Another example would be space policy. I know someone who’d be happy to do it, if I could raise funds for it. But it’s not important enough, apparently.

[Update a while later]

More thoughts from Michael Walsh:

Principles, not programs, should be the battle cry. Romney’s foolish complaint that Obama won by giving away free stuff plays right back into the hands of the konsultant korps that lost him the election in the first place. If Mitt had a vision for America wider than the cramped, pinched and perpetually gray New England horizon, he sure didn’t show it. He didn’t show it because he was incapable of conceiving it, and there clearly was no one on his insular Boston team capable of supplying one. Instead, we got the Etch-a-Sketch metaphor, which in the end proved to be the candidate’s epitaph.

Yes. He was a principled man in his personal life, perhaps more so than most politicians, but he had no political principles.

Single-Event Upsets

Marcia Smith has a report on the anomaly analysis for the SpaceX station resupply mission:

Several other problems also arose during the mission. While berthed to the ISS, one of the three computers on the Dragon spacecraft failed. Dragon can operate with only two computers, and SpaceX chose to proceed with the two functioning units rather than trying to fix the faulty unit while on orbit. According to Suffredini’s charts, Flight Computer-B “de-synched” from the other two “due to a suspected radiation hit” and although it was rebooted successfully, it was “not resynched.” Dragon experienced other anomalies because of radiation as well. One of three GPS units, the Propulsion and Trunk computers and Ethernet switch all experienced “suspected radiation hits,” but all were recovered after a power cycle. Suffredini said that SpaceX is considering whether it needs to use radiation-hardened parts instead, but noted that “rad-hardened” computers, for example, not only are more expensive, but slower. He speculated that the company would ultimately decide to use rad-hardened components in the future unless it is cost-prohibitive.
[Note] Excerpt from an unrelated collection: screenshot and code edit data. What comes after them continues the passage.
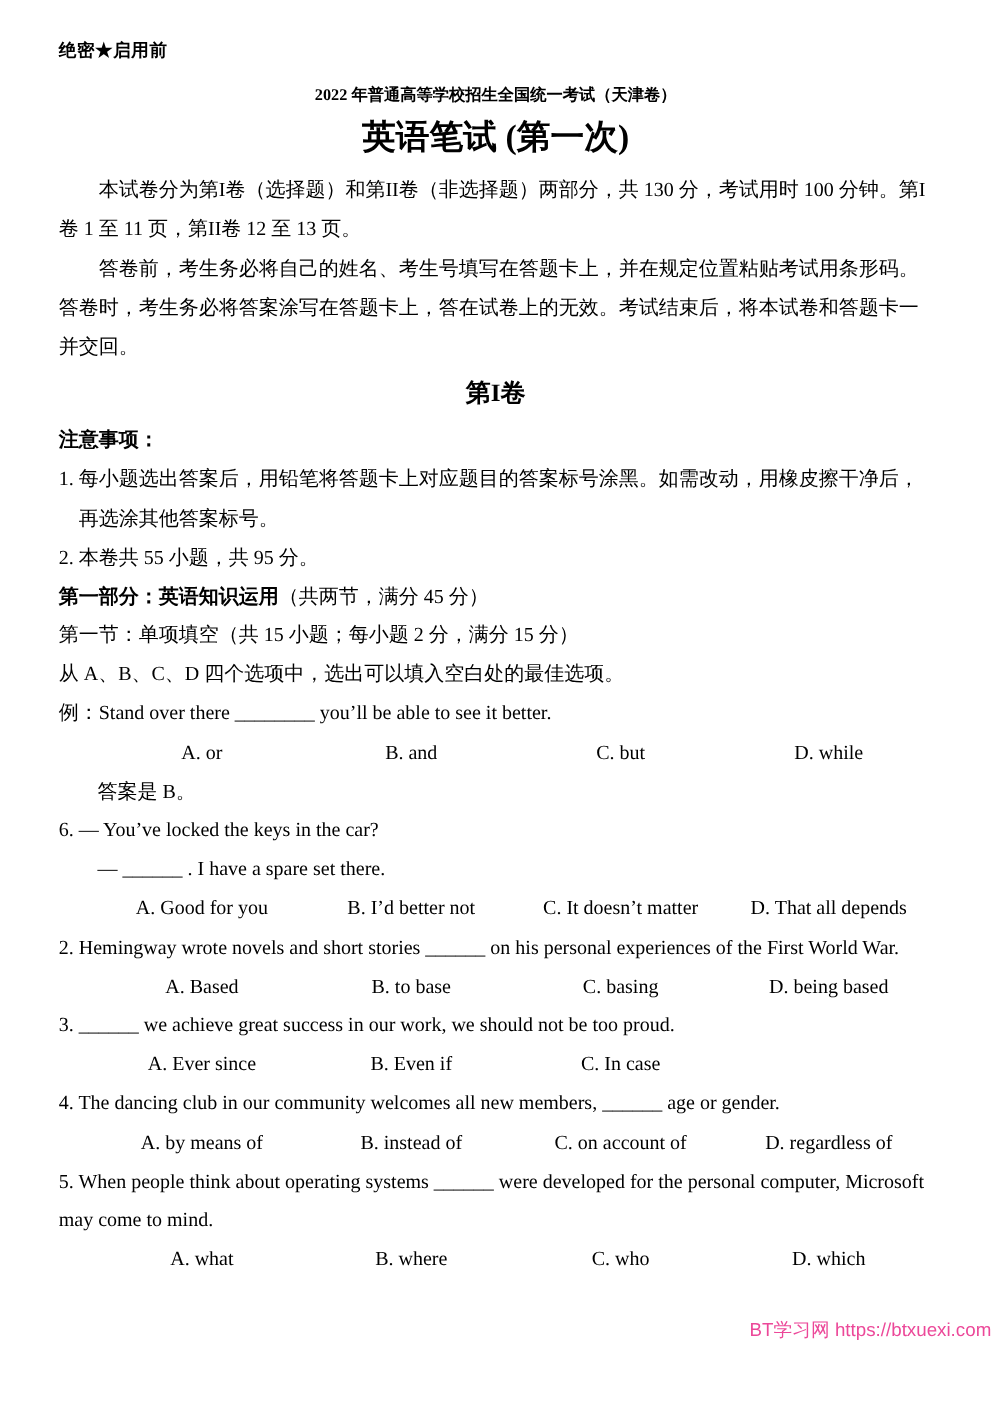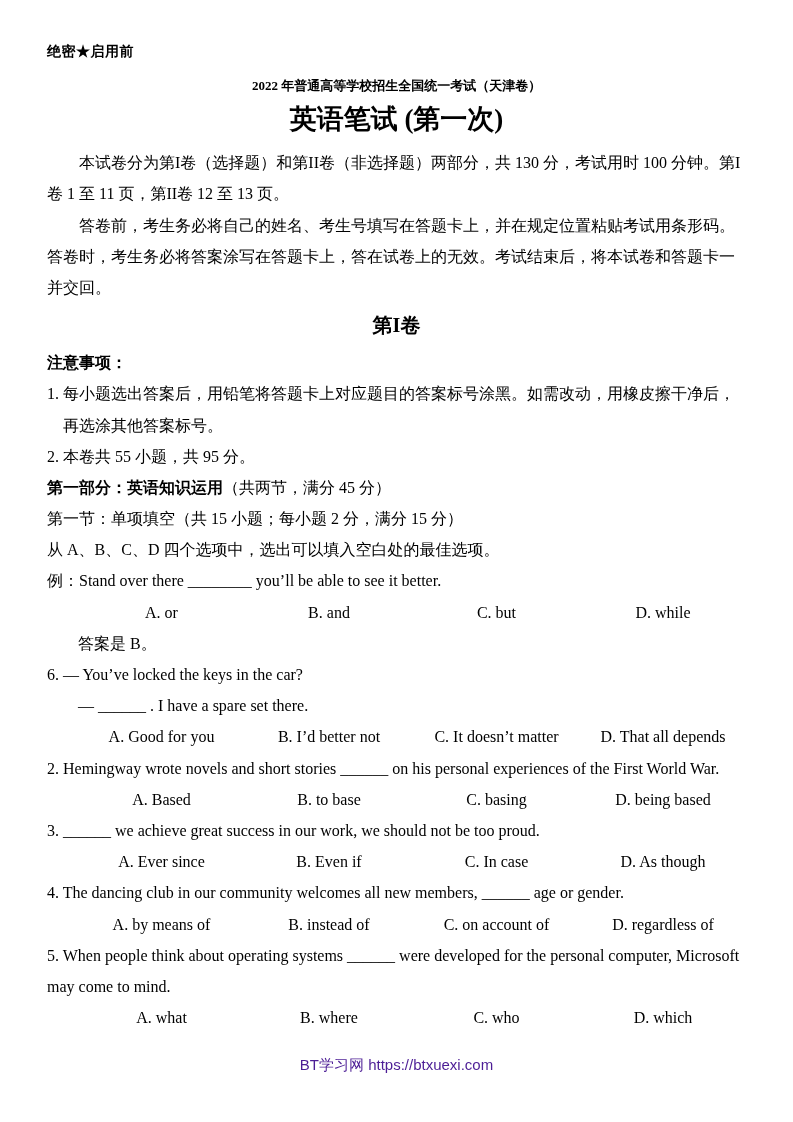--- a/index.html
+++ b/index.html
@@ -10,7 +10,7 @@
     height: 1089px;
     margin: 0 auto;
     background: #ffffff;
-    padding: 42px 47px 0 47px;
+    padding: 32px 47px 0 47px;
     font-family: "Liberation Serif", "DejaVu Serif", serif;
     font-size: 16px;
     line-height: 1.95;

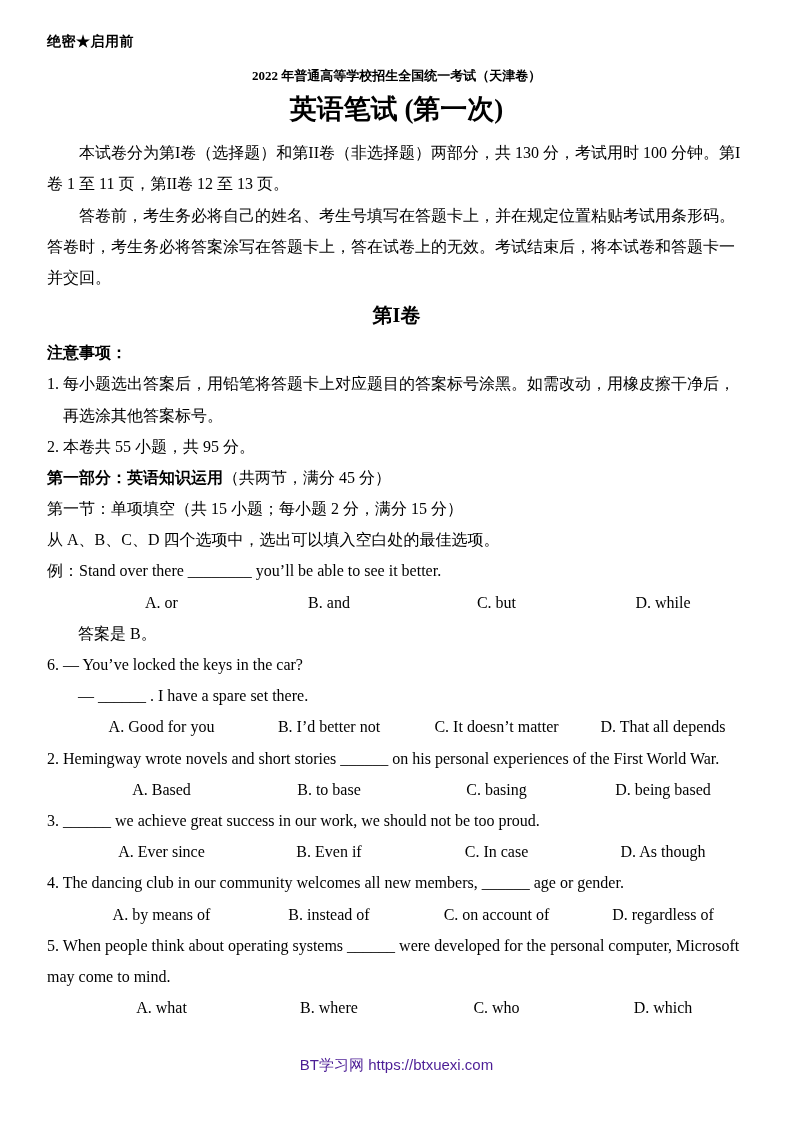--- a/index.html
+++ b/index.html
@@ -131,7 +131,6 @@
       <span>A. Ever since</span>
       <span>B. Even if</span>
       <span>C. In case</span>
-      <span>D. As though</span>
     </div>
   </div>
 

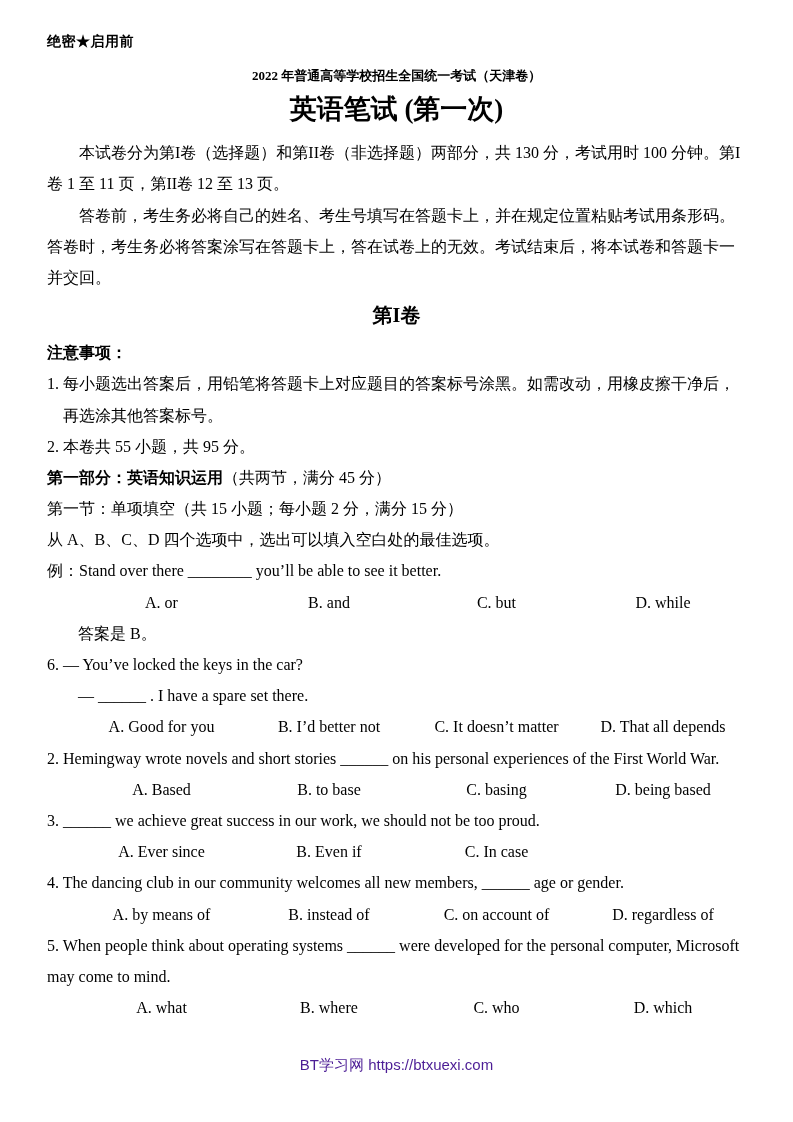--- a/index.html
+++ b/index.html
@@ -64,11 +64,11 @@
     left: 0;
     right: 0;
     bottom: 14px;
-    text-align: center;
+    text-align: right;
     font-family: "Liberation Sans", sans-serif;
     font-size: 15px;
     line-height: 1.4;
-    color: #4c1d95;
+    color: #ec4899;
   }
 </style>
 </head>

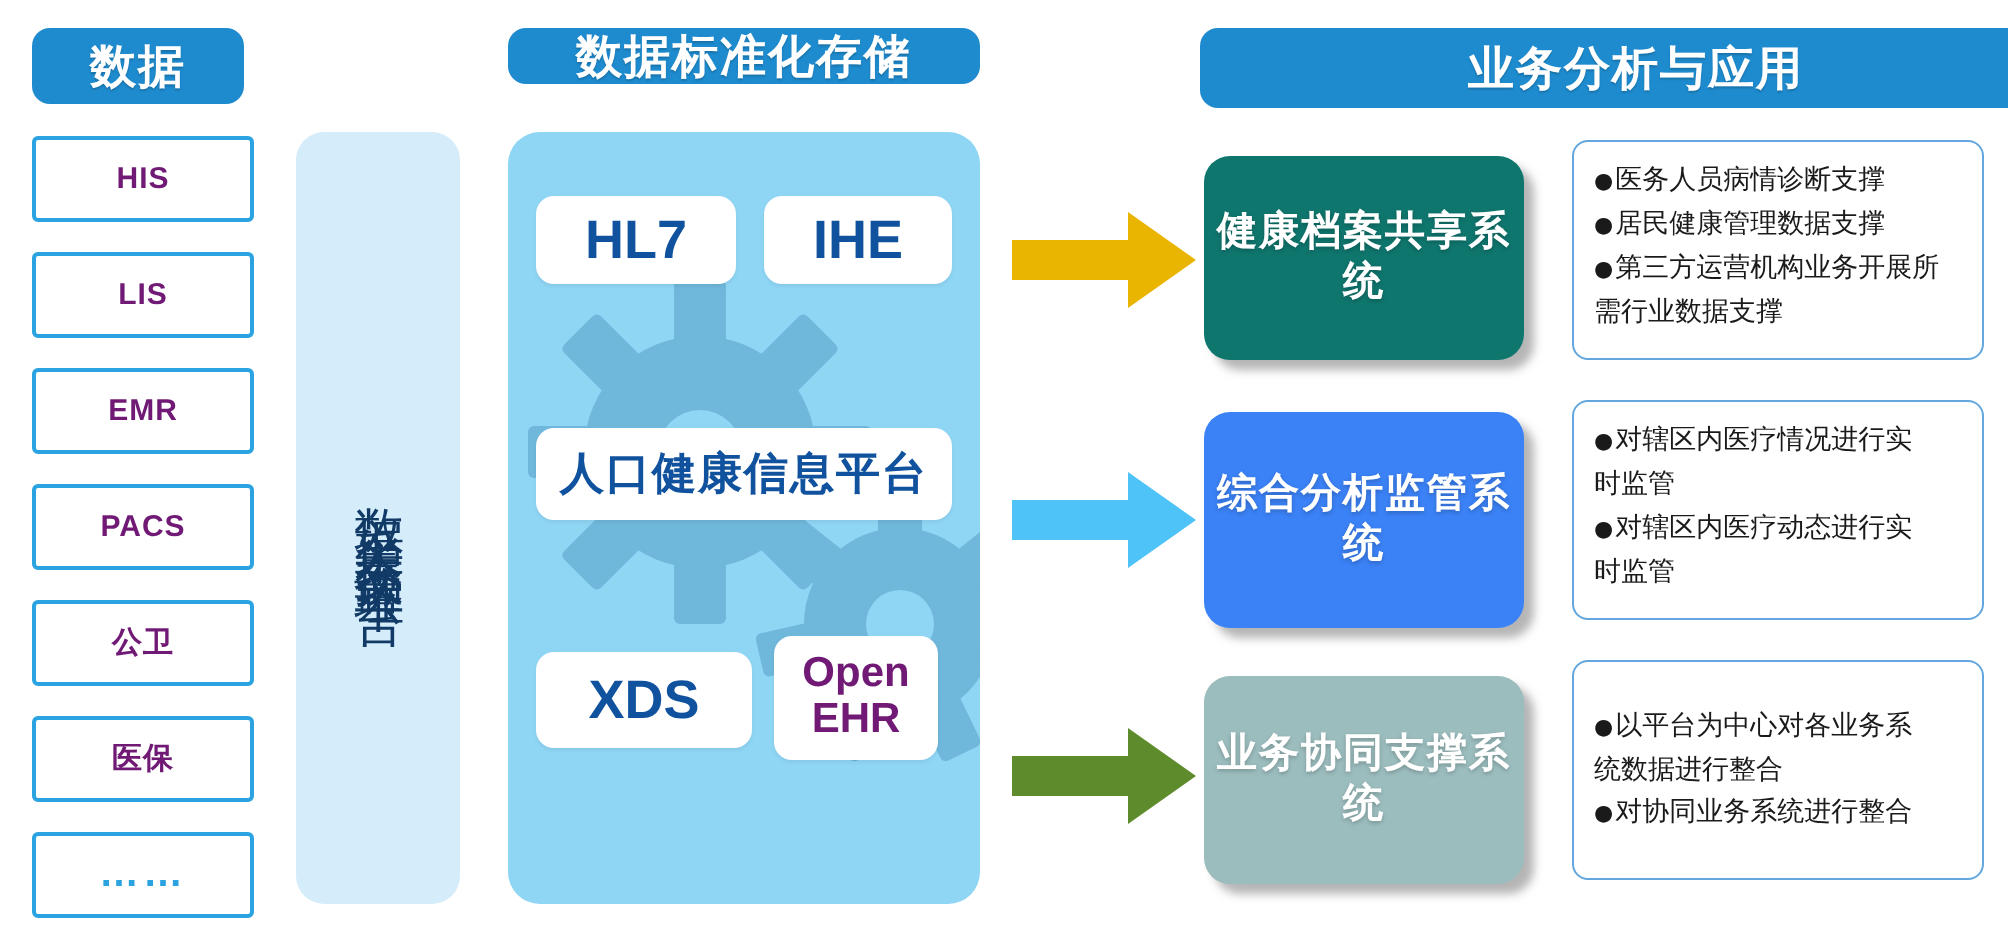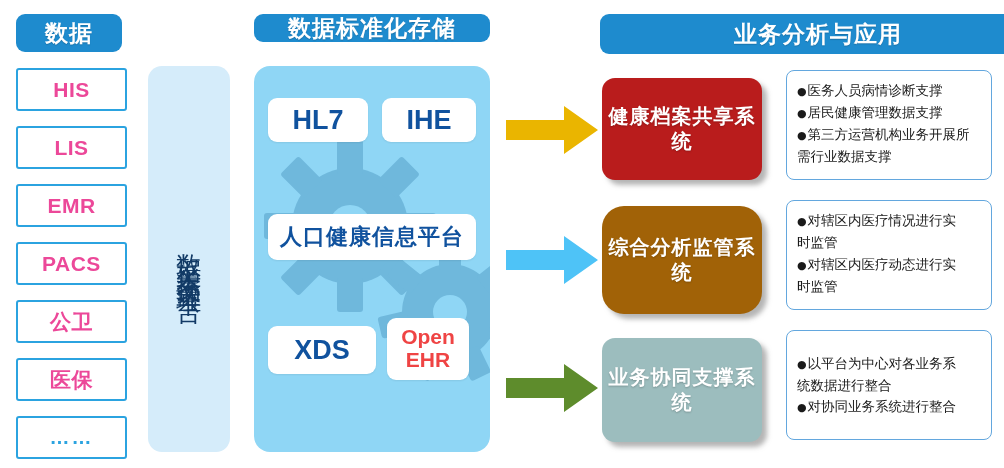--- a/index.html
+++ b/index.html
@@ -45,8 +45,8 @@
     border: 2px solid #2BA3E0;
     border-radius: 3px;
     background: #ffffff;
-    color: #ec4899;
-    font-size: 21px;
+    color: #701a75;
+    font-size: 15px;
     font-weight: bold;
     display: flex;
     align-items: center;

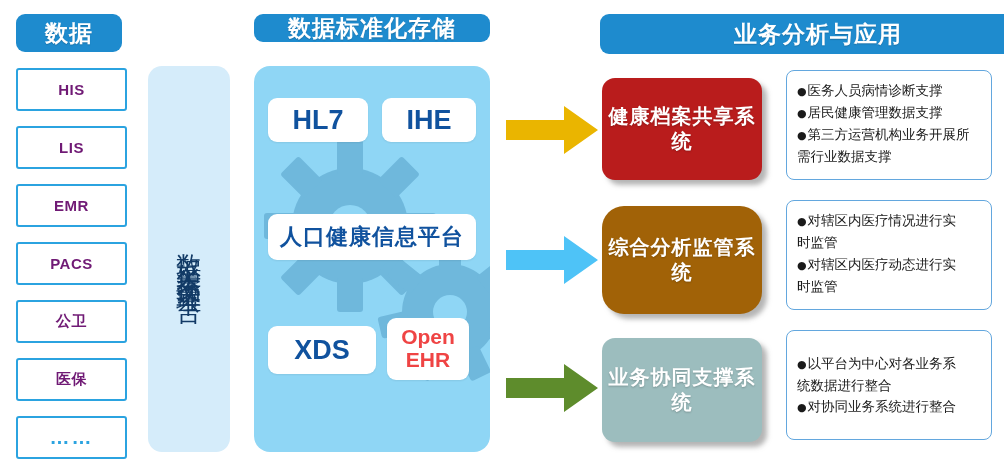--- a/index.html
+++ b/index.html
@@ -232,7 +232,7 @@
     <polygon points="0,16 58,16 58,2 92,26 58,50 58,36 0,36" fill="#5E8C2C"></polygon>
   </svg>
 
-  <div class="sys-box" id="sys-1" style="background: #b91c1c;">健康档案共享系统</div>
+  <div class="sys-box" id="sys-1" style="background: #0f766e;">健康档案共享系统</div>
   <div class="sys-box" id="sys-2" style="background: #a16207; border-radius: 22px;">综合分析监管系统</div>
   <div class="sys-box" id="sys-3" style="background: rgb(156, 189, 190);">业务协同支撑系统</div>
 

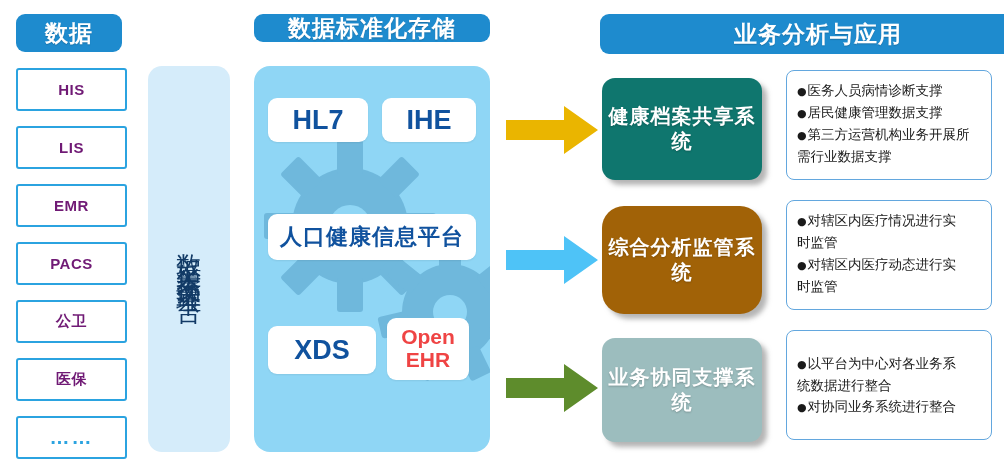--- a/index.html
+++ b/index.html
@@ -233,7 +233,7 @@
   </svg>
 
   <div class="sys-box" id="sys-1" style="background: #0f766e;">健康档案共享系统</div>
-  <div class="sys-box" id="sys-2" style="background: #a16207; border-radius: 22px;">综合分析监管系统</div>
+  <div class="sys-box" id="sys-2" style="background: #3b82f6;">综合分析监管系统</div>
   <div class="sys-box" id="sys-3" style="background: rgb(156, 189, 190);">业务协同支撑系统</div>
 
   <div class="note-box" id="note-1">

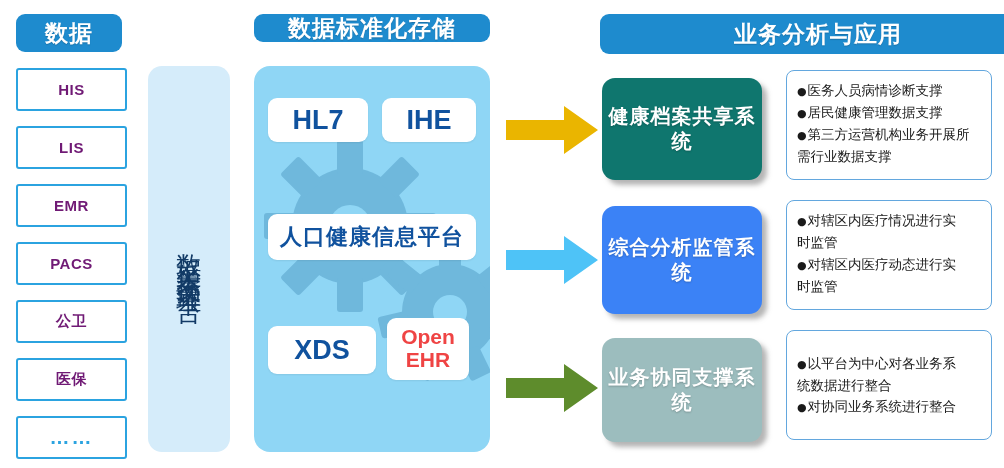--- a/index.html
+++ b/index.html
@@ -106,7 +106,7 @@
   #std-pop   { left: 14px;  top: 148px; width: 208px; height: 46px; font-size: 22px; letter-spacing: 1px; }
   #std-xds   { left: 14px;  top: 260px; width: 108px; height: 48px; font-size: 27px; }
   #std-open  { left: 133px; top: 252px; width: 82px;  height: 62px; font-size: 21px;
-               color: #ef4444; flex-direction: column; line-height: 1.08; }
+               color: #701a75; flex-direction: column; line-height: 1.08; }
 
   
   .arrow { position: absolute; }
I had heard that there were also SEUs on the first ISS flight. It’s a young system, with very few actual flights, which is how you learn about things like this. But clearly it has enough redundancy for mission success (including in its ascent propulsion system). There’s a trade between using rad-hard components and utilizing more shielding. I assume that SpaceX is doing that trade right now (and perhaps has been doing so for months).

A CommercialPrivate Lunar Base

Well, this is intriguing:

…source information acquired by L2 this week revealed plans for a “game-changing” announcement as early as December that a new commercial space company intends to send commercial astronauts to the moon by 2020.

According to the information, the effort is led by a group of high profile individuals from the aerospace industry and backed by some big money and foreign investors. The company intends to use “existing or soon to be existing launch vehicles, spacecraft, upper stages, and technologies” to start their commercial manned lunar campaign.

The details point to the specific use of US vehicles, with a basic architecture to utilize multiple launches to assemble spacecraft in Low Earth Orbit (LEO). The details make direct reference to the potential use of propellant depots and fuel transfer technology.

Additional notes include a plan to park elements in lunar orbit, staging a small lunar lander that would transport two commercial astronauts to the surface for short stays.

The architecture would then grow into the company’s long-term ambitions to establish a man-tended outpost using inflatable modules. It is also understood that the company has already begun the design process for the Lunar Lander.

If this is true, it’s going to make it harder for NASA to justify SLS. Or even being in the human spaceflight business at all. We’ll soon see, perhaps. December isn’t far off.

[Update a while later]

I decided to change the post title, because it isn’t clear that this is intended as a money-making venture.